Difatti, dopo aver esaminato quanto risultante dalla documentazione acquisita e quanto riportato dal CTU in prime cure da cui era emerso che “i protocolli scientifici indicano come per la frattura subita dalla paziente nel dicembre 1998 -frattura epifisi distale femore destro – “era appropriato ed indicato, secondo linee guida e protocolli d’epoca, procedere con intervento di riduzione e osteosintesi tramite lama/placca”, per come effettuato dai sanitari della struttura ospedaliera di Paola…
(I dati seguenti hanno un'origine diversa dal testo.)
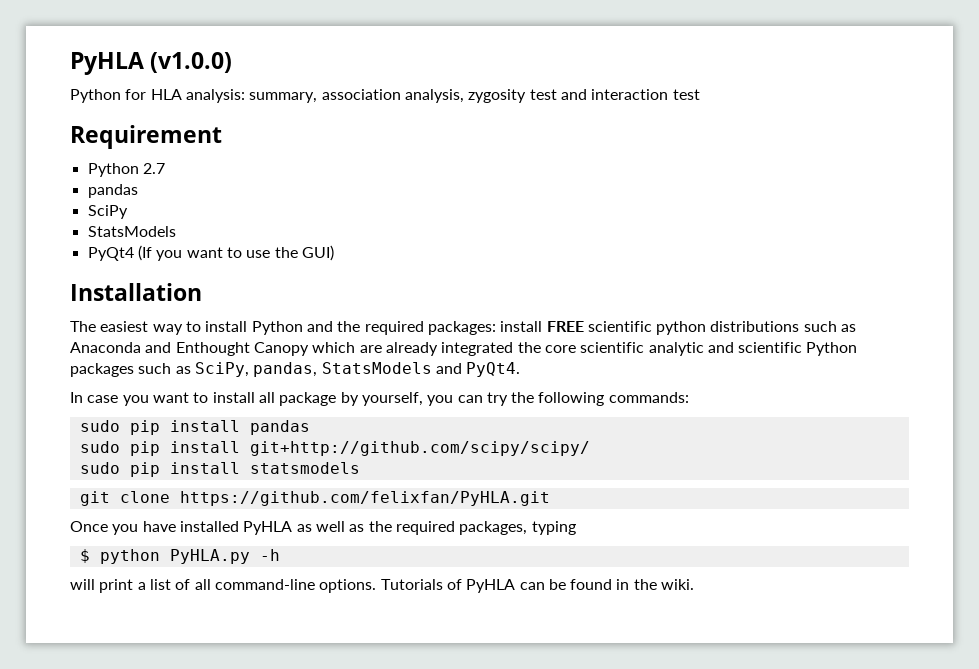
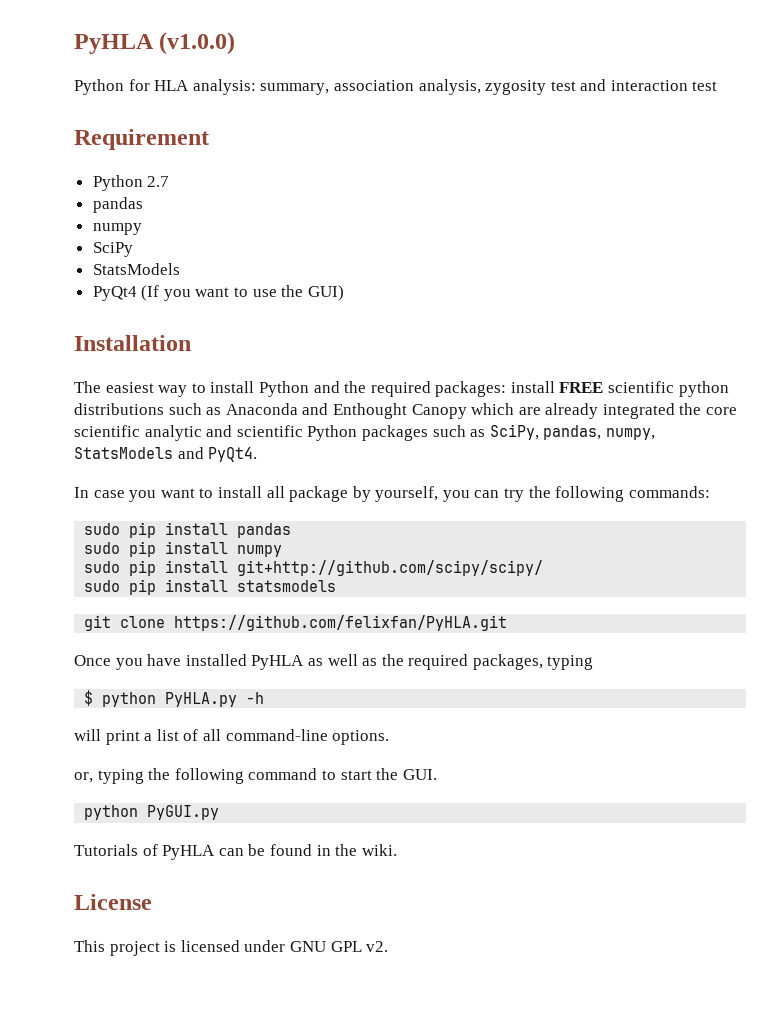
(138, 191) none -> [92,223,142,235] // numpy
(318, 369) none -> [605,428,655,440] numpy,
(310, 427) none -> [84,541,283,557] // sudo pip install numpy
(377, 586) none -> [74,768,437,784] [84,805,220,820] // or, typing the following command to start the GUI. // python PyGUI.py //
(695, 584) none -> [74,894,152,910] [74,940,389,956] // License // This project is licensed under GNU GPL v2.

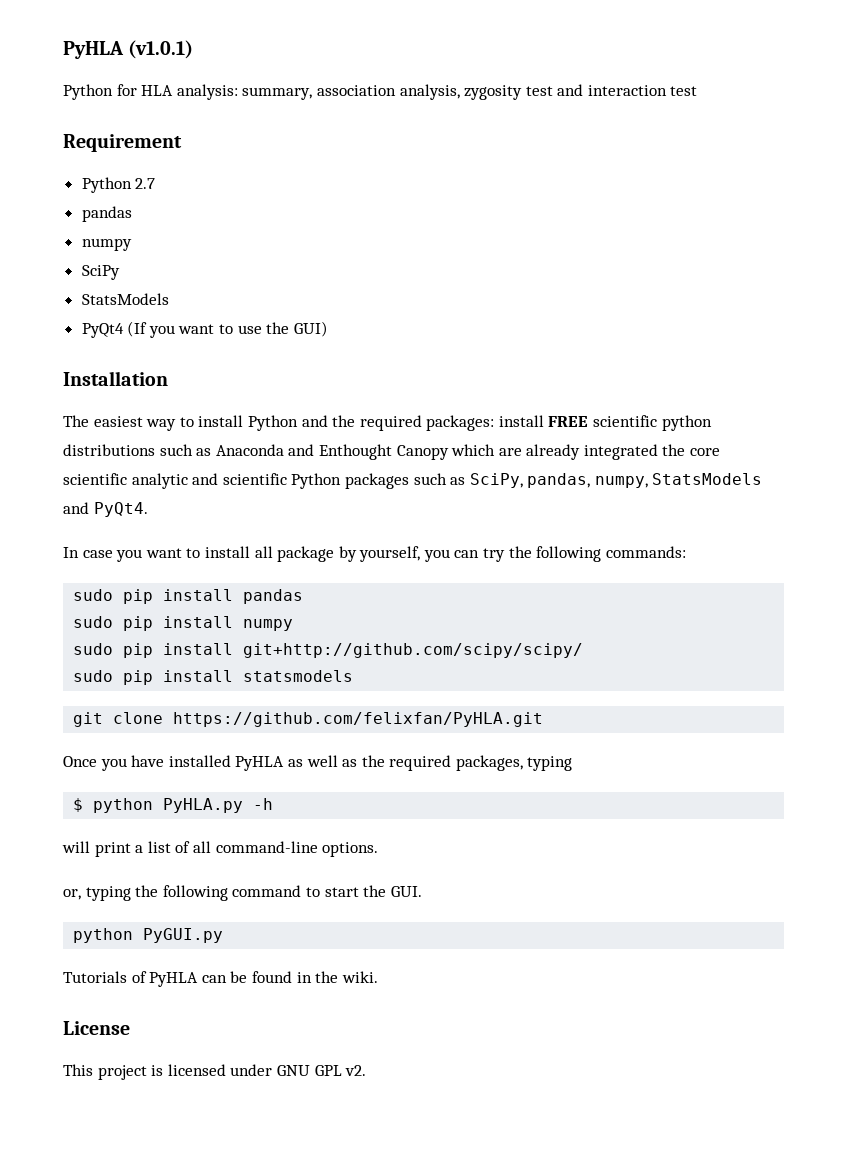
[74,32,236,55] PyHLA (v1.0.0) -> [63,40,194,59] PyHLA (v1.0.1)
I medici hanno effettuato correttamente l’intervento di rimozione dei mezzi di sintesi e il decorso post operatorio è stato regolare. Emerge altresì che il ricovero è avvenuto non per programmata rimozione della placca/viti a suo tempo apposta, ma in base ad una precisa diagnosi di ingresso (“intolleranza ai mezzi di sintesi”), confermata in sede di dimissione, oltre che riscontrata anche nel corso dell’intervento operatorio (dalla cartella clinica diario del 13 gennaio 2000: “Intervento: Intolleranza ai mezzi di sintesi in paziente con pregressa frattura di femore. Rimozione sintesi (Lama-Placca). Controllo clinico post-operatorio”).
Il CTU ha anche rilevato che agli atti non v’è alcun dato che consenta di escludere che vi sia stata una intolleranza ai mezzi di sintesi, ribadendo più volte che “gli atti non consentono affatto di affermare la intempestività e irragionevolezza della rimozione” .
In conclusione, la Cassazione rigetta il ricorso.